## EXERCISE OBJECTIVE
Return, word for word, only the lines of the data below that lie between the line with "NEO Tracking Automation" and the line with "- At any given", those two lines included.

## EXERCISE DATA
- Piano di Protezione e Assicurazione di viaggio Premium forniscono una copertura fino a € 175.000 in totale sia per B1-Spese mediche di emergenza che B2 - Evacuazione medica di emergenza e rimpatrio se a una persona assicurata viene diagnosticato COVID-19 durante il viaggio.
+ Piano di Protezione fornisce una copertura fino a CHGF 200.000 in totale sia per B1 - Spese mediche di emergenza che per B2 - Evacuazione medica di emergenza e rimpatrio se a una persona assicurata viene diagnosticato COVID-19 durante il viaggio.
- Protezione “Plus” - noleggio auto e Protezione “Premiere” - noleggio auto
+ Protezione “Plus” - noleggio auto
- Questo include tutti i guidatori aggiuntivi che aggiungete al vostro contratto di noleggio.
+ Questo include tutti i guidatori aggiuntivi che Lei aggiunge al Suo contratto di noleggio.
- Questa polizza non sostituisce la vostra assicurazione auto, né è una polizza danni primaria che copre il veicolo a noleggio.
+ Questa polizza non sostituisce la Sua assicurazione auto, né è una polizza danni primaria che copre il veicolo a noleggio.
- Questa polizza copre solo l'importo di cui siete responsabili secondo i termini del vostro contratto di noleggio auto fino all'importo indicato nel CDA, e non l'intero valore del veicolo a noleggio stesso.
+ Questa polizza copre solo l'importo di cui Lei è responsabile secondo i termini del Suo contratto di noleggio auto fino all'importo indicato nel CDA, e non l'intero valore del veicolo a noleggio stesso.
==
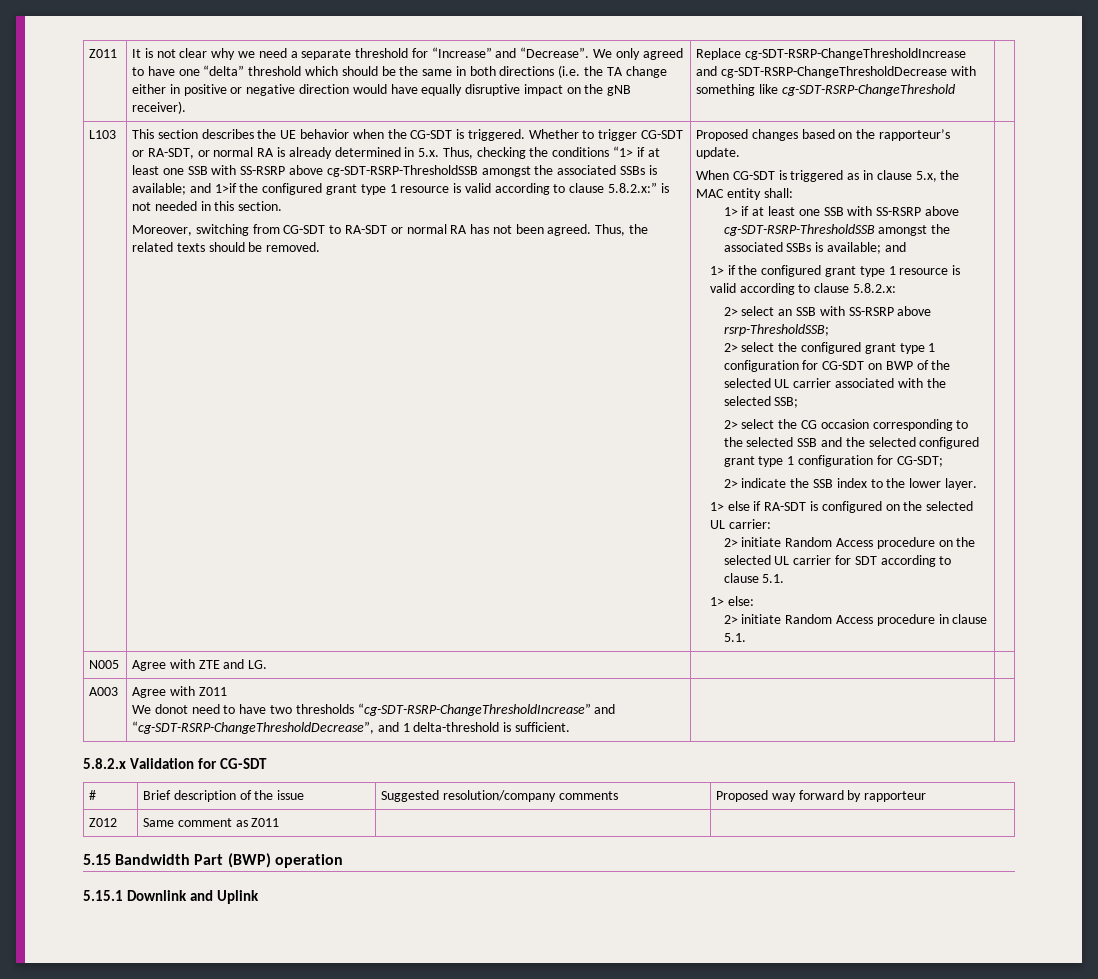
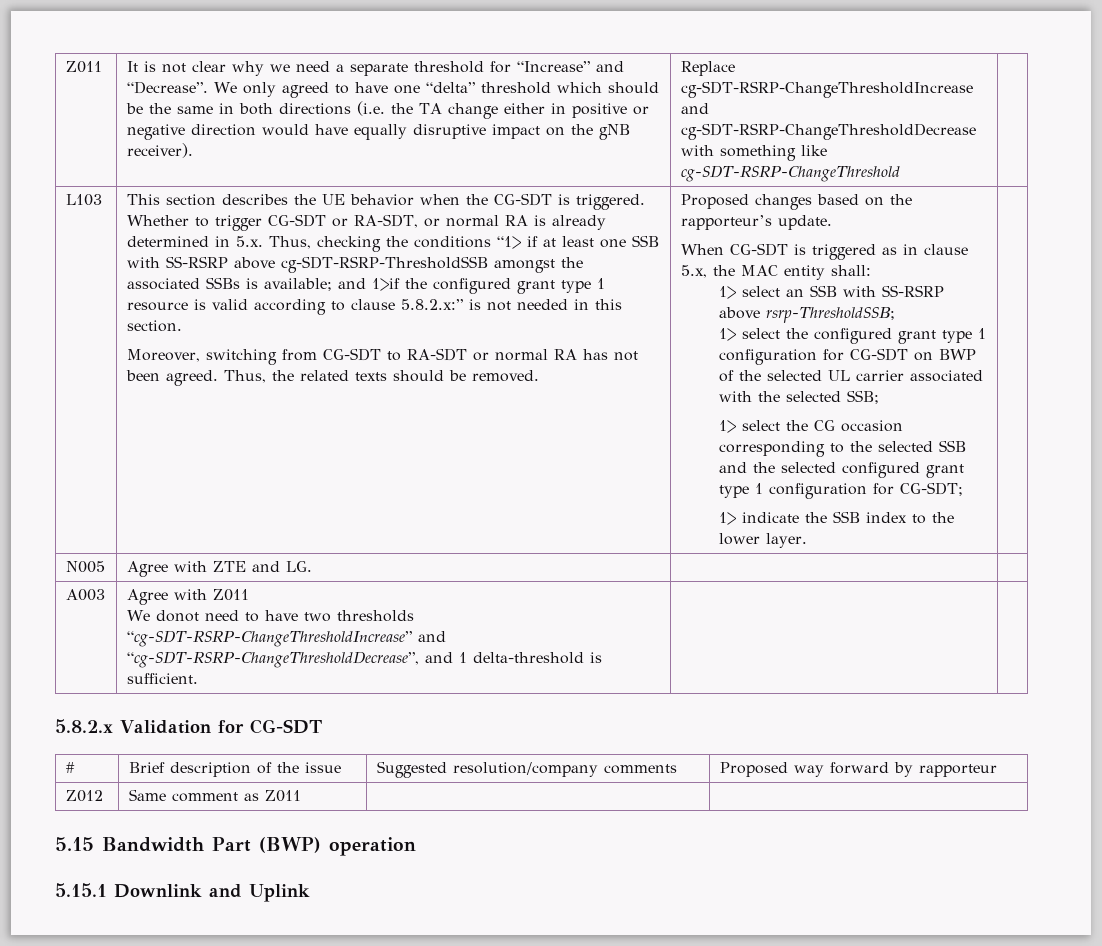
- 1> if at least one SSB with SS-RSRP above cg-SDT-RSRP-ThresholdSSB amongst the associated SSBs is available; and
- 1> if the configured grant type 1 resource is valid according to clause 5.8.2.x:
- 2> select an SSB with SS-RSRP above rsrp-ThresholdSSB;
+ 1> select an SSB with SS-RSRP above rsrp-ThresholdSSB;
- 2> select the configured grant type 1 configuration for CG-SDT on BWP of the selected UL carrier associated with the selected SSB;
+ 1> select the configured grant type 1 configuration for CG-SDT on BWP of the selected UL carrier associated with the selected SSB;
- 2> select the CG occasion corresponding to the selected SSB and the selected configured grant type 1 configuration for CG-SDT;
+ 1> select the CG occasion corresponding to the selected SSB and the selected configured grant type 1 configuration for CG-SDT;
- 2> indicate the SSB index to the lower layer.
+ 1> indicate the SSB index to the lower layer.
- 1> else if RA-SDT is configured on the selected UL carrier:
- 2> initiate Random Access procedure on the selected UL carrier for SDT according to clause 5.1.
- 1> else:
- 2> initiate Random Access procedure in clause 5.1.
* * *
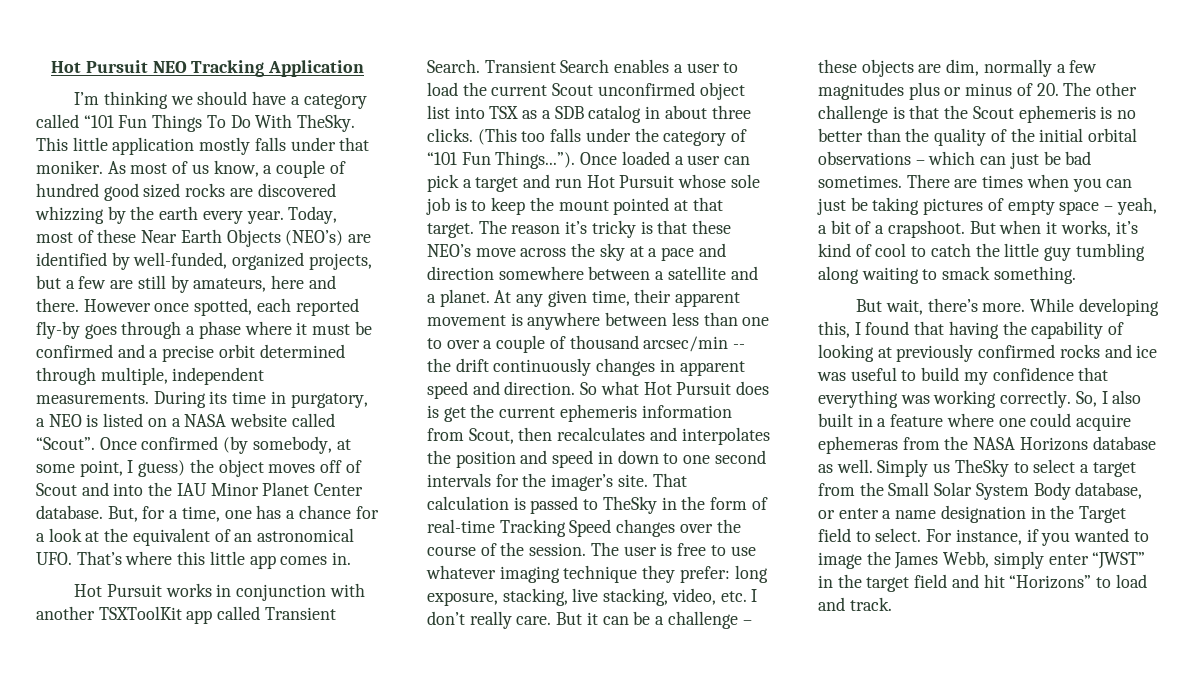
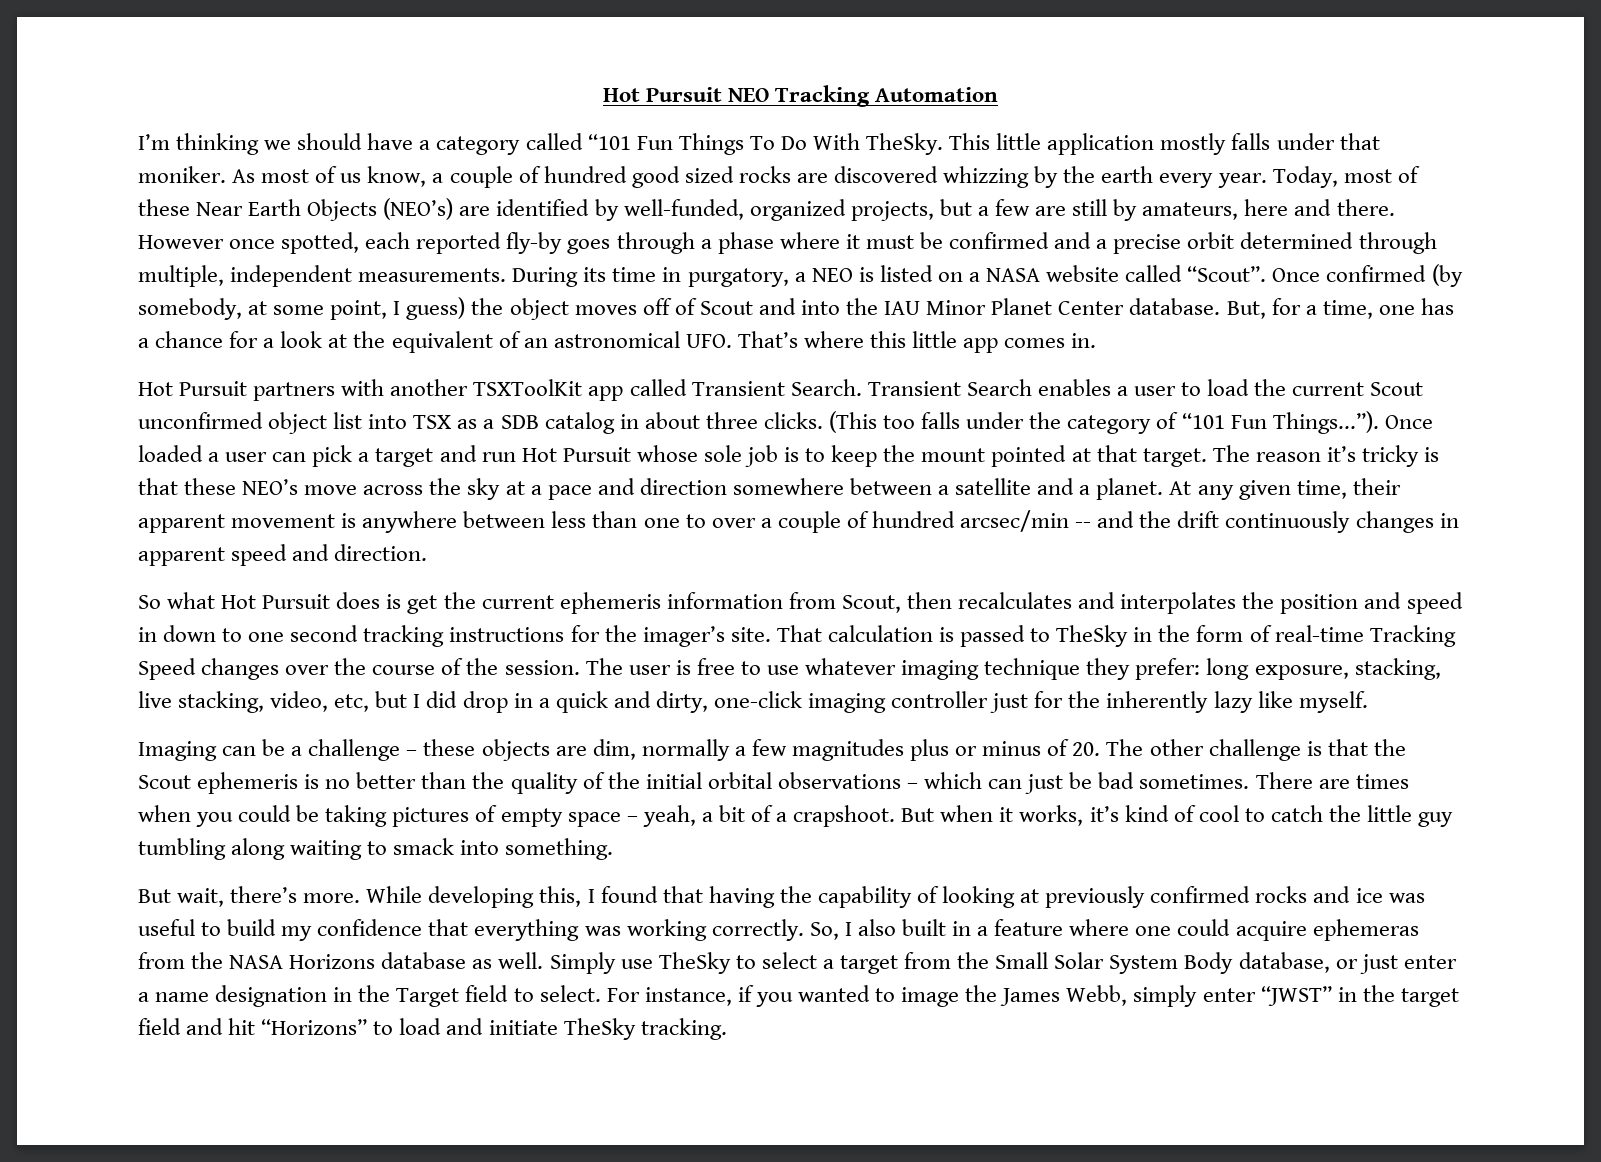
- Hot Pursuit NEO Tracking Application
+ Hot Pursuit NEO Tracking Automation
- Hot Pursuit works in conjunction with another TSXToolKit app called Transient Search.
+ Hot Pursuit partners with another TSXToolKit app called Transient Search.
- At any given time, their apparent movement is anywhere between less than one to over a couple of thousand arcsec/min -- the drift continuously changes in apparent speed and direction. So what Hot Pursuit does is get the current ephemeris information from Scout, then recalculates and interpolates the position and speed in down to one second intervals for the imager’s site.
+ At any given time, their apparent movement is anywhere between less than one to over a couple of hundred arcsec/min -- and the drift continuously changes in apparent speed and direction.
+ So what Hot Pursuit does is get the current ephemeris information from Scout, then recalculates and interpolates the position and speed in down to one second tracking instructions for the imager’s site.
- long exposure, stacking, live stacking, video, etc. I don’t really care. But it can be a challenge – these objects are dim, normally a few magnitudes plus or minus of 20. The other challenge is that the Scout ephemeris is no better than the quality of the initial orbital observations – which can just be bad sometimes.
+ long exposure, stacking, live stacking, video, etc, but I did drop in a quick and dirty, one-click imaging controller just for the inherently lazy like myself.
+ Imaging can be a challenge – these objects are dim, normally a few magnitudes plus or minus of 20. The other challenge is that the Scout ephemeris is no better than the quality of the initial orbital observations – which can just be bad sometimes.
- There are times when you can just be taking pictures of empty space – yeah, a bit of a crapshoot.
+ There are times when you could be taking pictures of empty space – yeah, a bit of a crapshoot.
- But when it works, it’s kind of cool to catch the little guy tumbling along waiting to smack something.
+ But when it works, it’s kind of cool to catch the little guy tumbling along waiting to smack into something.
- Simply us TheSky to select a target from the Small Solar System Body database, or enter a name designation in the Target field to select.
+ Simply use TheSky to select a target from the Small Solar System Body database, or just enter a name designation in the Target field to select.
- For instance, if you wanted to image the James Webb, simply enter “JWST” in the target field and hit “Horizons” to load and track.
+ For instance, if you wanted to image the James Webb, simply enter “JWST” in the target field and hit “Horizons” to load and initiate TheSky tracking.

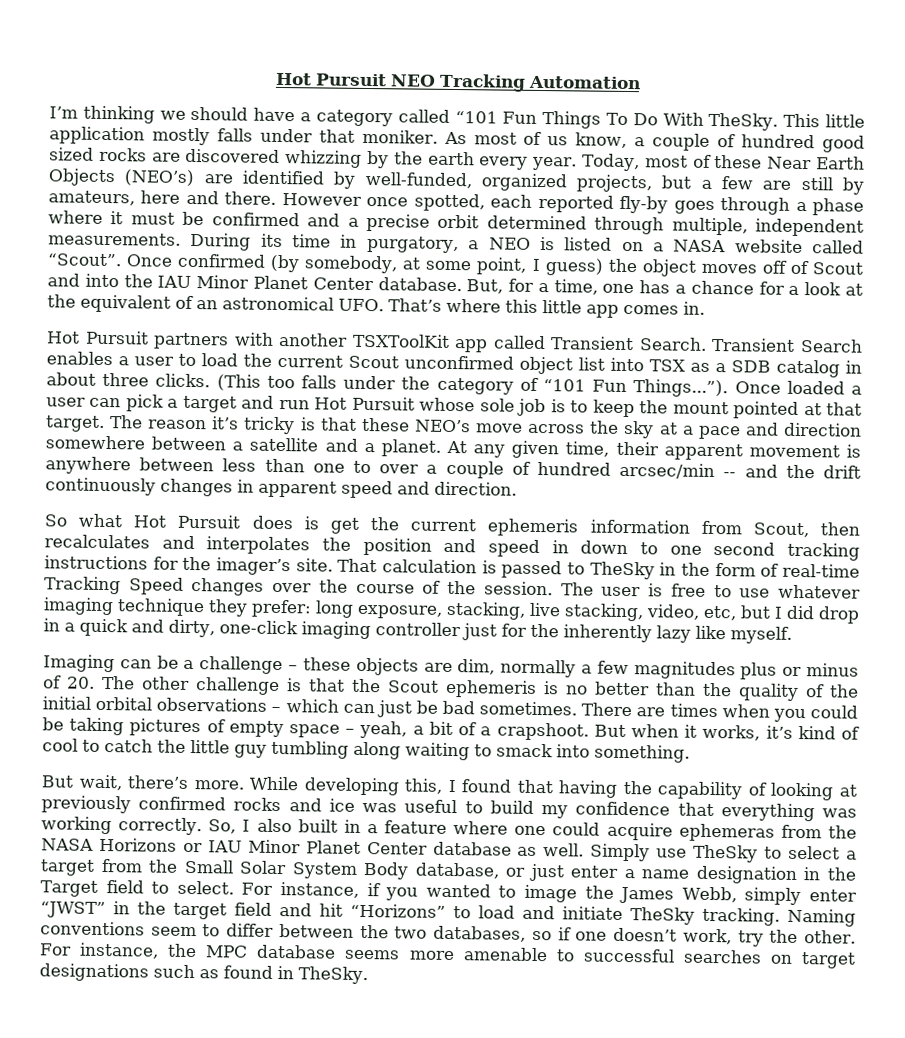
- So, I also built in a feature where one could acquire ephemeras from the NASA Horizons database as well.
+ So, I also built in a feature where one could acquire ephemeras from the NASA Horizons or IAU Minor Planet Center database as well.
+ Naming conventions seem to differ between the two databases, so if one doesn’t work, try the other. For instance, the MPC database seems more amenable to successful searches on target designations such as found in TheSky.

## SOLUTION
+ Hot Pursuit NEO Tracking Automation
- Hot Pursuit works in conjunction with another TSXToolKit app called Transient Search.
+ Hot Pursuit partners with another TSXToolKit app called Transient Search.
- At any given time, their apparent movement is anywhere between less than one to over a couple of thousand arcsec/min -- the drift continuously changes in apparent speed and direction. So what Hot Pursuit does is get the current ephemeris information from Scout, then recalculates and interpolates the position and speed in down to one second intervals for the imager’s site.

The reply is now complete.